Metro Reel Guys: Noah review: Not your father’s biblical epic
By Richard Crouse & Mark Breslin – Metro Reel Guys
Synopsis: After a quick recap of Old Testament highlights we meet Noah, the last descendant of Adam and Eve’s son Seth. The world he lives in is a dangerous place, ruled by Cain’s bloodthirsty bloodline, but Noah (Russell Crowe) and family (Jennifer Connelly, Douglas Booth, Emma Watson, Logan Lerman and Leo McHugh Carroll) live as nature-loving, proto-hippies. That is, until Noah has an— apocalyptic dream. Consulting with his grandfather Methuselah (Anthony Hopkins), he determines The Creator wants him to build an ark and laden it with two of every creature in advance of a great flood that will destroy mankind and the violence they perpetrate. But Noah will have to make some troubling decisions to fulfill God’s will.
• Richard: 3/5
• Mark: 4/5
Richard: Mark, the best way I can describe Noah is emotionally ambitious. It takes a familiar story and shines a new light on it by highlighting Noah’s spiritual quandary. In the film — which takes liberties with the biblical story — he’s a vegan prophet who grapples with doing God’s will while balancing the needs of all of humanity, particularly his family. The meaning of faith and the consequences of adhering to that faith are the film’s main thrust, but as interesting as that is, the movie feels like one thing when it is addressing the spiritual and quite another — possibly a Lord of the Rings movie — when it is in action movie mode.

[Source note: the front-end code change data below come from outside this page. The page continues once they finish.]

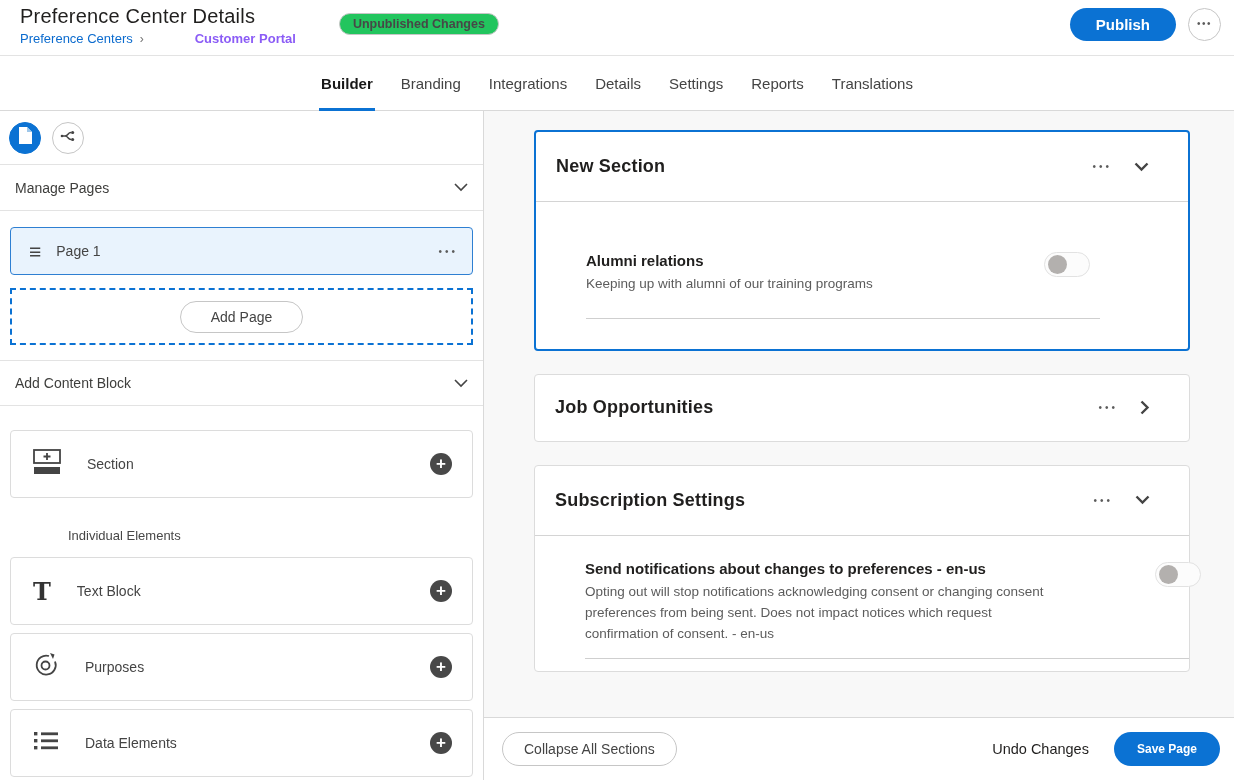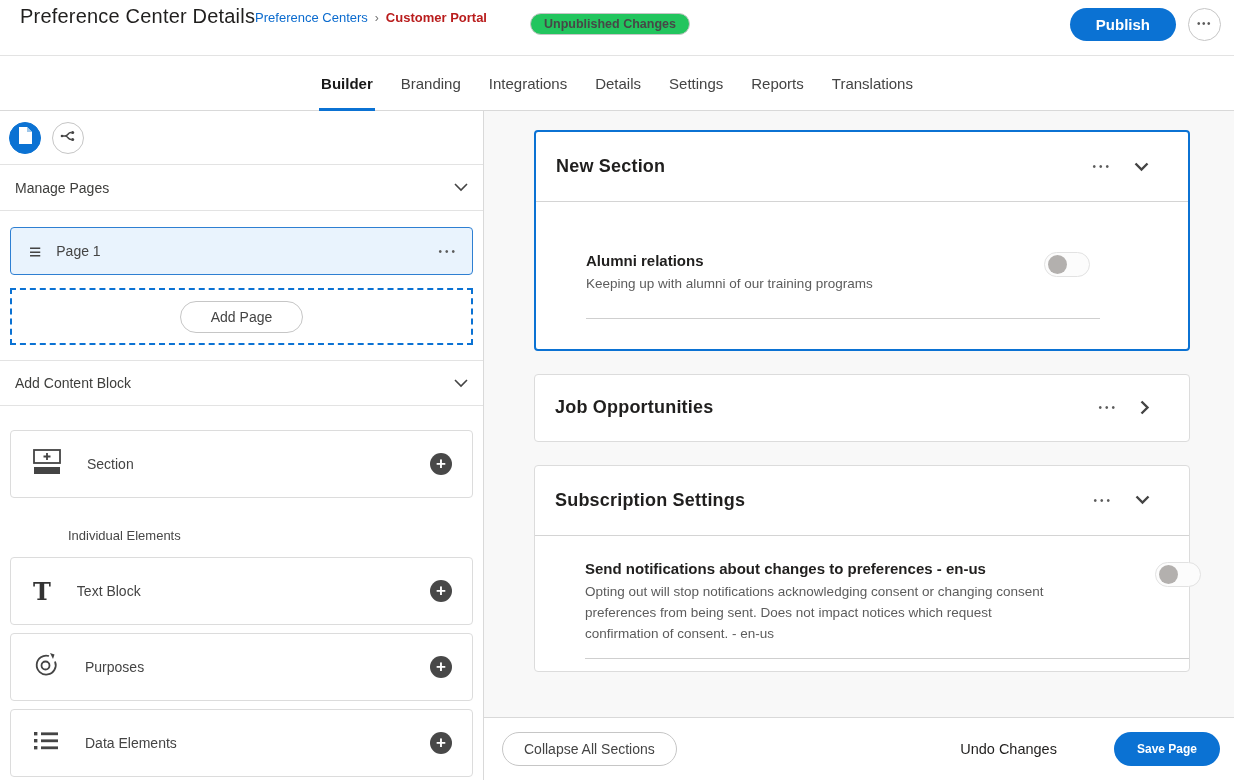"Preference Center Details" .title-block { flex-direction: row -> column }
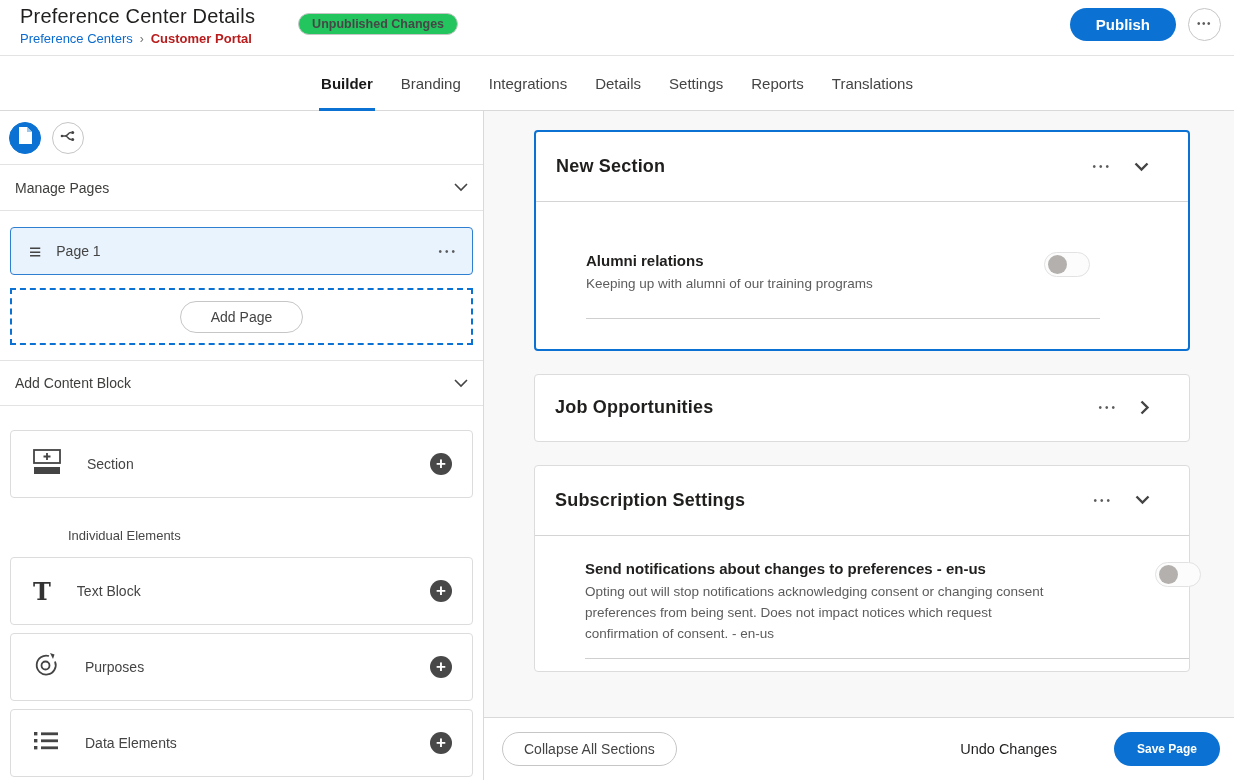"Customer Portal" .crumb-current { color: #b91c1c -> #8b5cf6; margin-left: none -> 44px }
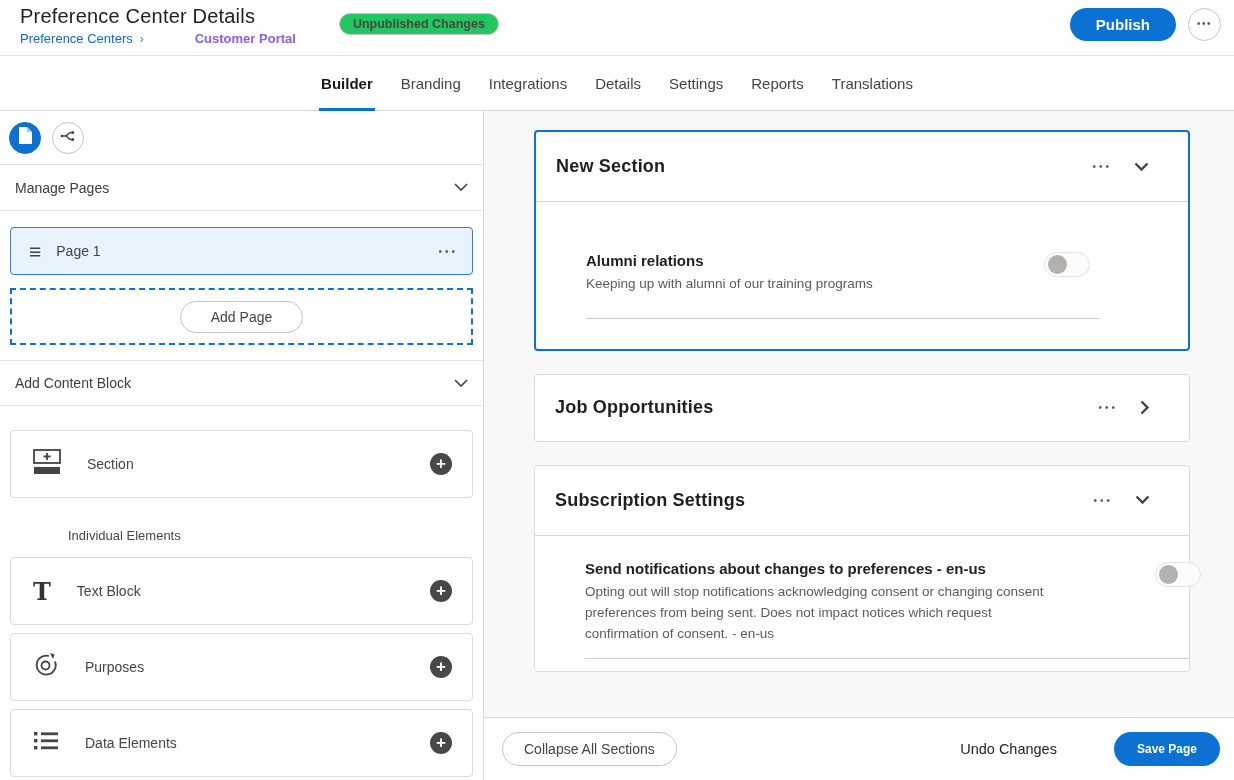"Collapse All Sections" .footer { gap: 32px -> none }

Mark: Richard, I queasily bought the transition from religious allegory to action pic because I admired the tone and quality of the movie. I shuddered when I first heard about the picture, but then got interested when I found out Aronofsky was directing. Unlike most biblical epics, the dialogue isn’t embarrassing and the lead actor isn’t over the top.
RC: It’s not your father’s biblical epic, that’s for sure. This is an art-house epic that filters the story through Aronofsky’s impressionistic style. Some may criticize the movie for not being reverent enough, but I thought he treated the story as a living, breathing thing and not an artifact from another time. But having said that, Aronofsky moves in mysterious ways. He shot the epic almost entirely in close-up, and the flood scene could have used a bit more Cecil B. DeMille.
MB: He also indulged in some sci-fi flourishes I don’t remember from the Bible! But I accepted them as part of the world of wonder when the Earth was a pre-prehistoric place. The movie has a strong environmental message and also feels critical of doctrinaire religious fundamentalism. Noah, at the end, almost makes a choice that only a deranged religious kook would make. Speaking of which, what did you think of Russell Crowe?
RC: Crowe’s been in a bit of a slump in recent years. The dangerous, complex actor of movies like Gladiator and A Beautiful Mind seemed to have taken a backseat to the performer who thought making The Man with the Iron Fists was a good idea. Noah is a nice reminder of Crowe’s delicate mix of fearsome masculinity and subtle sensitivity.
MB: I thought he was wonderfully restrained in the part even when he was deranged with fervour. My only complaint is that the movie peaks too soon. I guess there’s a bit of a problem with the story… arc.